Перепуганный Тилтинь готов был провалиться сквозь землю, лишь бы не слышать этого хриплого голоса. Он-то надеялся, что его связь с охранкой была, что называется, тет-а-тет. Оказывается… Не знал пастор Тилтинь, что об этой связи были прекрасно осведомлены командиры полков и даже батальонов, что должность бригадного пастора он получил, в сущности, по ходатайству некоего жандармского полковника.

— Рекомендую особенно не артачиться, — продолжал Бриедис. — Тем более что дело вам поручается пустяковое. Ни в какое сравнение не поставишь его с прежним, — полковник криво усмехнулся.

— Что я… что я должен ему… сказать, — через силу выговорил Тилтинь.

— Наконец-то я слышу речь не юноши, а мужа, — усмешка Бриедиса превратилась в сверкающую улыбку. — А сказать вы ему можете все, что' взбредет в голову. Поговорите о Красотах Новодевичьего монастыря, повздыхайте о бренности мира сего, о великих русских усопших, покоящихся на Новодевичьем кладбище. В общем, придумайте сами.

— И это все? — выдохнул из себя Тилтинь, веря и не веря в легкость задачи.

— Пока все. Сейчас важно, чтобы вы просто встретились с Берзиным. Случайно встретились, понимаете? Дальнейшие указания получите после этой встречи. Жду вас завтра вечером у себя.

И, уже собираясь уходить, в дверях Бриедис добавил:

— Постарайтесь невзначай узнать настроение Берзина. И еще одно: вы просили полковника Гоппера помочь вам эмигрировать?

— Да, в Англию, — подтвердил Тилтинь.

— Перед отъездом полковника в Ярославль я имел с ним специальную беседу по этому поводу. Решили мы так: если вы успешно справитесь с этим поручением, вам будет предоставлена возможность уехать в Англию.

Никакой «специальной» беседы между полковниками не было. Просто они договорились: если Тилтинь выполнит поставленную перед ним задачу — подготовит почву для вербовки Берзина — то честь и хвала пастору, а если не выполнит — одному из сподручных Бриедиса придется убрать Тилтиня.

Кнут и пряник всегда оказывали магическое действие на людей, подобных Тилтиню. Получив надежду покинуть эту проклятую богом страну, пастор почувствовал, как силы вливаются в его жилы. Беда только в том, что он не знал, какого ответа ждет от него Бриедис, то есть хотел ли он, чтобы Берзин был правоверным большевиком или наоборот — противником новой власти. По опыту работы в охранку Тилтинь знал, что начальству следует докладывать не то, что есть на самом деле, а то, что оно пожелает.

13

Первая попытка связаться с Берзиным, узнать какие-то подробности его теперешней жизни кончилась для пастора явно неудачно. Прикладывая к синяку под глазом увесистый царский пятак, Тилтинь проклинал и Бриедиса, и Гоппера, и весь белый свет.
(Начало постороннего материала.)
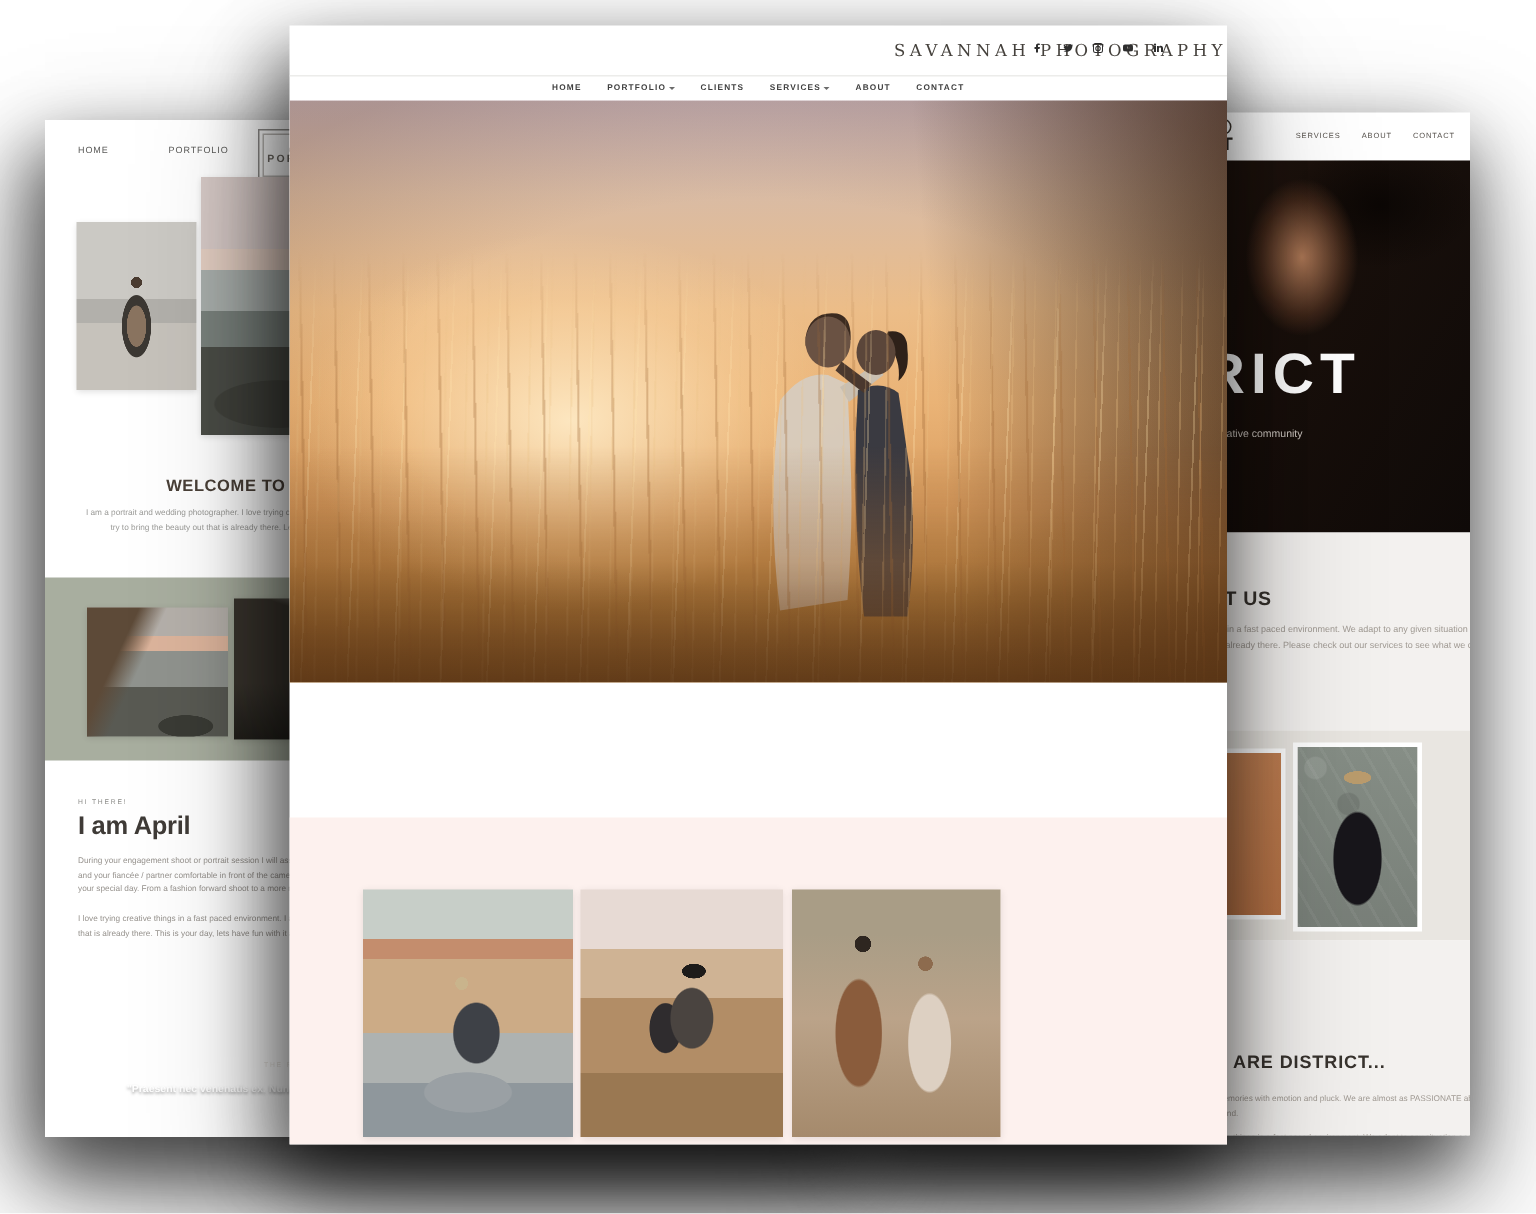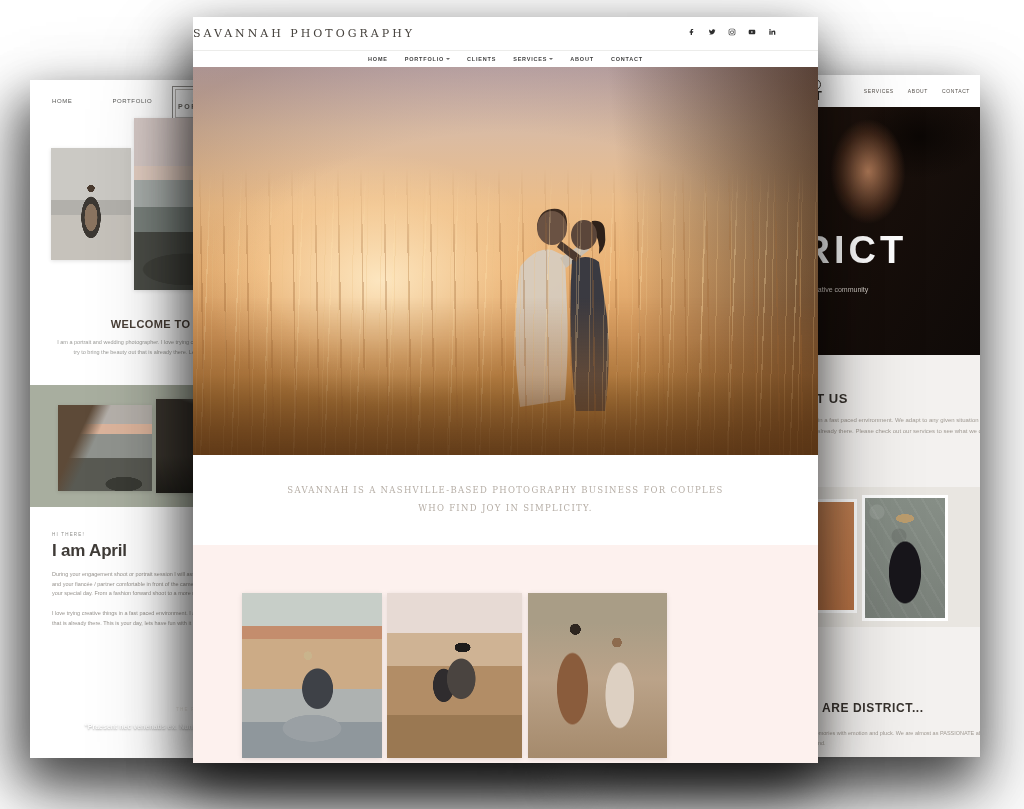"SAVANNAH PHOTOGRAPHY" .s-title { text-align: left -> right }
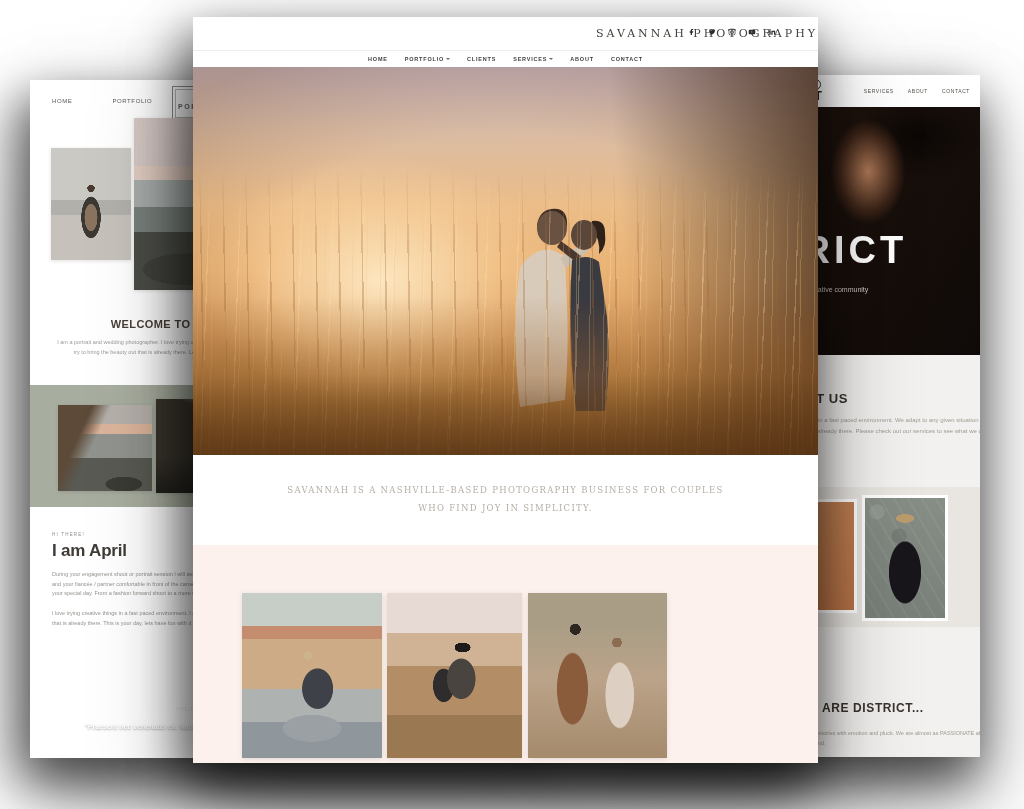"SAVANNAH IS A NASHVILLE-BASED" div.abs { html: <div> <div>SAVANNAH IS A NASHVILLE-BASED PHOTOGRAPHY BUSINESS FOR COUPLES</div> <div>WHO FIND JOY IN SIMPLICITY.</div> </div> -> none }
Впрочем эти горестные размышления не мешали пастору искать встречи с Берзиным. Ищущий да обрящет!

И Тилтинь обрел…

Хоронили стрелка, погибшего во время тушения пожара на Каланчовке. Берзин стоял у открытой могилы и размышлял, что вот, еще одного честного человека унесла смерть, еще одного сына так и не дождется мать в далекой Латвии. И кто знает, может быть, они хоронят сейчас человека, который мог бы стать вторым Райнисом иди Стучкой, а может быть, он построил бы на берегах Даугавы или Волги настоящий, а не сказочный Дворец счастья и люди навсегда запомнили бы имя Андрея Осиса...Андрея Осиса, которого сейчас кладут в московскую землю под звуки «Вы жертвою пали…».